Racial composition as of the 2020 census
| Race | Number | Percent |
|---|---|---|
| White | 222 | 88.4% |
| Black or African American | 0 | 0.0% |
| American Indian and Alaska Native | 6 | 2.4% |
| Asian | 0 | 0.0% |
| Native Hawaiian and Other Pacific Islander | 0 | 0.0% |
| Some other race | 0 | 0.0% |
| Two or more races | 23 | 9.2% |
| Hispanic or Latino (of any race) | 1 | 0.4% |

===2000 census===
As of the census of 2000, there were 268 people, 120 households, and 72 families residing in the town. The population density was 731.9 PD/sqmi. There were 146 housing units at an average density of 398.7 /sqmi. The racial makeup of the town was 92.54% White, 4.10% Native American, and 3.36% from two or more races.

There were 120 households, out of which 25.8% had children under the age of 18 living with them, 52.5% were married couples living together, 6.7% had a female householder with no husband present, and 39.2% were non-families. 36.7% of all households were made up of individuals, and 20.8% had someone living alone who was 65 years of age or older. The average household size was 2.23 and the average family size was 2.95.

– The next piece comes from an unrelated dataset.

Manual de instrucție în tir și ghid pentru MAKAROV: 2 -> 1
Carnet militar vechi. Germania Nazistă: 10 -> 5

In the town, the population was spread out, with 25.0% under the age of 18, 3.0% from 18 to 24, 26.1% from 25 to 44, 21.6% from 45 to 64, and 24.3% who were 65 years of age or older. The median age was 42 years. For every 100 females, there were 90.1 males. For every 100 females age 18 and over, there were 82.7 males.

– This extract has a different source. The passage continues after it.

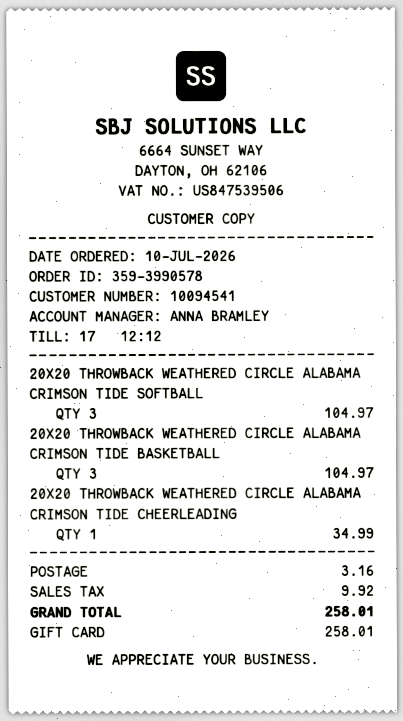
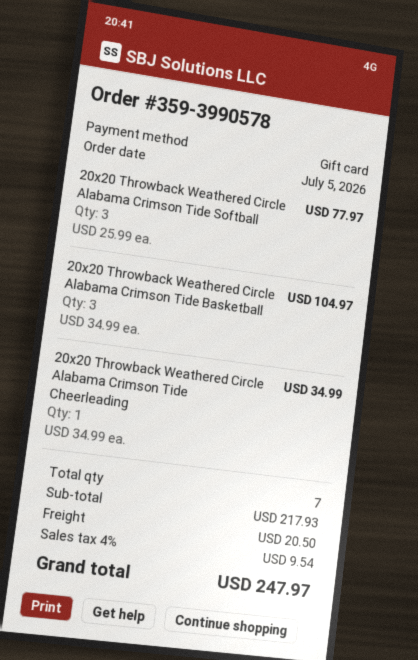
order date: 2026-07-10 -> 2026-07-05
20X20 THROWBACK WEATHERED CIRCLE ALABAMA CRIMSON TIDE SOFTBALL: 3 for 104.97 -> 3 for 77.97
shipping: 3.16 -> 20.50
tax: 9.92 -> 9.54
total: 258.01 -> 247.97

The median income for a household in the town was $30,000, and the median income for a family was $31,979. Males had a median income of $27,500 versus $16,696 for females. The per capita income for the town was $12,182. About 13.8% of families and 18.1% of the population were below the poverty line, including 23.3% of those under the age of 18 and 14.5% of those 65 or over.

==Education==
Goltry shares the Timberlake school district with the nearby towns of Helena, Jet, and Nash.